Information:
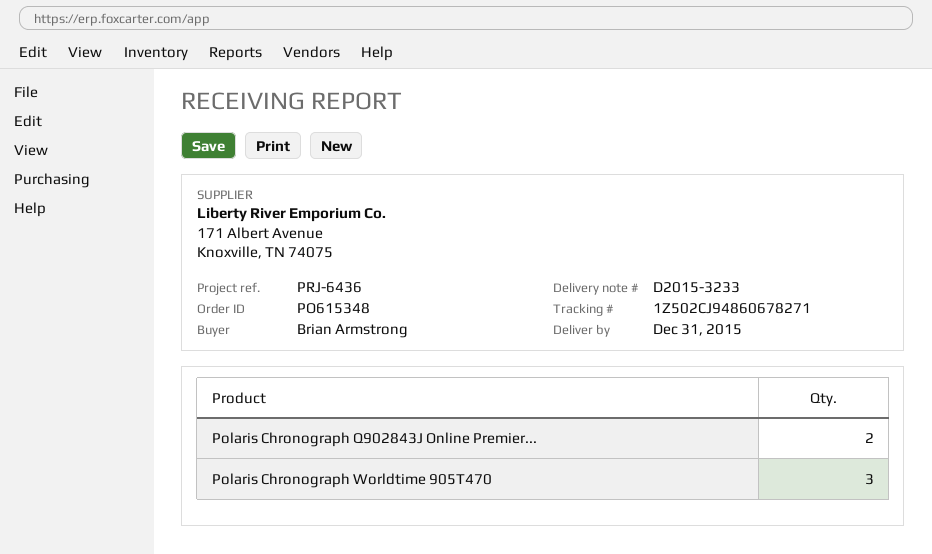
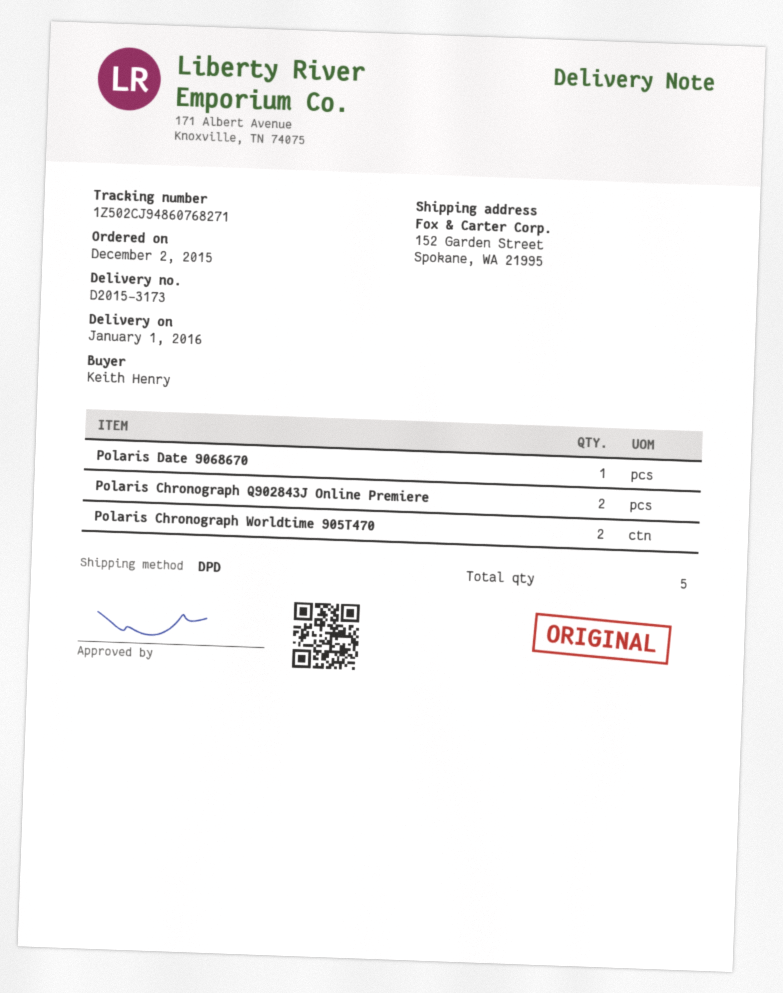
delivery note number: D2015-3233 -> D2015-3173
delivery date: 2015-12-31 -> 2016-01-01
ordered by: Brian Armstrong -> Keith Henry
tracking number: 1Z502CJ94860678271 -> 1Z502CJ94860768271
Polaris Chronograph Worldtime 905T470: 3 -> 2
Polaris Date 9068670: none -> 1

Instructions to follow:
In the listing above, how many of the lines include "delivery"? Give only the figure.

Solution to the problem:
2